В отличие от линии биологической преемственности, главным в нашей истории являлся социо-культурный генезис. Разумеется, это не значит, что биологическая связь теряет свое значение в жизни человека и полностью заменяется социальной. Существо биологической привязанности в полной мере не ясно, но наличие (во всяком случае между матерью и ребенком) не вызывает никаких сомнений. Связь с отцом менее ясна, и вместе с тем было бы большой ошибкой утверждать, что ее н существует. Сам факт того, что отношения между ними подвергаются сакрализации («Я и Отец – одно»[574]

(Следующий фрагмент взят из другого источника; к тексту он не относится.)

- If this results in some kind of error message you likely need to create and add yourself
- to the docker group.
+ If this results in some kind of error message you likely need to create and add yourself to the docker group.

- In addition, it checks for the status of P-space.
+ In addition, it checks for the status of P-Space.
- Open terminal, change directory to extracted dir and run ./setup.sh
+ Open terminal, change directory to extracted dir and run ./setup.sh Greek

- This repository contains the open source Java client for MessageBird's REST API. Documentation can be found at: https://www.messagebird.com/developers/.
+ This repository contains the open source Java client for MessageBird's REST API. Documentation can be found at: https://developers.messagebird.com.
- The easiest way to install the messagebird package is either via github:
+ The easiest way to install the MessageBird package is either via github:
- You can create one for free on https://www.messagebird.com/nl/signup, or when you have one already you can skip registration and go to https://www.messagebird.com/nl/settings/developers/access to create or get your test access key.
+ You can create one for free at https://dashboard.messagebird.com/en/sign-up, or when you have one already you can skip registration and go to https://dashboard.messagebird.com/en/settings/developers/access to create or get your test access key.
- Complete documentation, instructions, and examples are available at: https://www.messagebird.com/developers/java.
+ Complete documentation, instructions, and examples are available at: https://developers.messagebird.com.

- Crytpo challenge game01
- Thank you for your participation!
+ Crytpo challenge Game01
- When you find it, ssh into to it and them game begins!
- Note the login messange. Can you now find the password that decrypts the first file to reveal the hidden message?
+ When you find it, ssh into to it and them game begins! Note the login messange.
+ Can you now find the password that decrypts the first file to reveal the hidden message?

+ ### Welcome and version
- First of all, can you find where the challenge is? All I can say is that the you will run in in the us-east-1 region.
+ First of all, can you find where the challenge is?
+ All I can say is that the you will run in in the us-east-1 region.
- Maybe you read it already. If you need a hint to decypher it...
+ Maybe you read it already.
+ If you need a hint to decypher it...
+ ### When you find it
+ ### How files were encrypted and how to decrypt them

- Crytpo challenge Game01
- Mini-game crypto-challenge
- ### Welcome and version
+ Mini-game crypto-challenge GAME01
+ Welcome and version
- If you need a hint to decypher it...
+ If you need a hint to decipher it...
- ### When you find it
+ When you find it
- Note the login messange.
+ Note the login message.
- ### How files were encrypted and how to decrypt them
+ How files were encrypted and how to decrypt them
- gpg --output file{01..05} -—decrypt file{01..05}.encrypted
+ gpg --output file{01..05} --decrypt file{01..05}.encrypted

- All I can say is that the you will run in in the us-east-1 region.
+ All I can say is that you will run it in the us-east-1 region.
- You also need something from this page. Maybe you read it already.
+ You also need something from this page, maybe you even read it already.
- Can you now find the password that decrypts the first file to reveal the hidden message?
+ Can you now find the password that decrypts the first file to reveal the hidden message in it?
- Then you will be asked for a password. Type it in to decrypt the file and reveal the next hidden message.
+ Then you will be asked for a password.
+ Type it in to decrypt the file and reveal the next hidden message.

; «Отец во Мне и Я в Нем»[575]), является убедительным тому подтверждением. Мы помним также, что родство, как и сиротство, традиционно отсчитывалось исключительно по мужской линии, то есть по отцу, и это тоже не пустой звук для любой, не только европейской, культуры.Эта линия начинает превращаться во все более редкий пунктир с появлением между отцом и сыном сертифицированного социумом посредника – жреца, учителя, мастера. Вторжение социума в систему родовой преемственности, формирование специальных институтов, занимающихся образованием и воспитанием новых поколений, подпадение ее под полный контроль государства делает связь между ними еще менее тесной. Но все же вплоть до XIX–XX столетий отец остается основным проводником ребенка в «большой» мир, где правят не чувства родителей, но обезличенные «слова», «дела» и «вещи». Уже «век девятнадцатый железный» (А. Блок) становится временем, когда практически ни один человек вне кооперации с другими, часто неизвестными ему, оказывается не в состоянии самостоятельно произвести ни один продукт. Даже самые отсталые сельские хозяйства, хранители патриархального уклада, начинают зависеть от других отраслей производства. Но если в деревне патриархальный уклад сохраняется дажев начале двадцатого столетия, то в городе положение (и власть) отца как основного, если не сказать единственного, держателя секретов семейного ремесла утрачивается полностью. Теперь они уже не принадлежат отдельным родам, но становятся достоянием социума в целом.
Собственно, то же происходит не только в производстве «вещей», но и в производстве «слов». Наука перестает быть полем деятельности талантливых одиночек; выдающиеся прорывы в ней уже в XIX веке становятся результатом творчества больших коллективов. Впрочем, и частные открытия, сколь бы неожиданными они ни были, опираются на работу целой череды предшественников. Время, когда технологические рецепты, нередко научные истины, оставались секретами, обеспечивавшими конкурентные преимущества частным «домам», осталось в прошлом. Теперь любое достижение цивилизации – это общественное достояние. В сущности, единственное, что отец может передать сыну, – это имущественные права. Даже собственность, понятая как особая социальная функция, уже не может быть оставлена в полном объеме, если у наследника отсутствуют специфические способности к управлению ею. Это и есть окончательное завершение длительной эволюции патриархальной семьи. Полное ее разложение наступает тогда, когда возрастание масштабов и темпов социальной динамики делают невозможным сохранение идентичности рода как субъекта той или иной социальной функции. Последняя же точка появляется там, где преемственность его поколений сменяется простым детопроизводством. А в этом процессе роль женщины выступает на первый план, становится поначалу равновеликой роли мужчины, а затем и главной. Изнанкой результата является тот факт, что в 68 % случаев (в Москве – до 80 %) инициатива развода принадлежит именно ей. Особенно активны молодые женщины, только после 50 лет инициатором развода чаще становятся мужчины.
Отсюда вполне допустимо утверждать, что равенство полов лишь косвенным образом является заслугой феминистских движений (конечно же, не распад семьи был их генеральной целью), в действительности это результат окончательного поглощения социумом всей системы преемственности культурного наследия. Впрочем, допустимо утверждать и другое: «техническим средством» воспроизводства социума становится не только мужчина, но, как ни парадоксально, и его вечная спутница.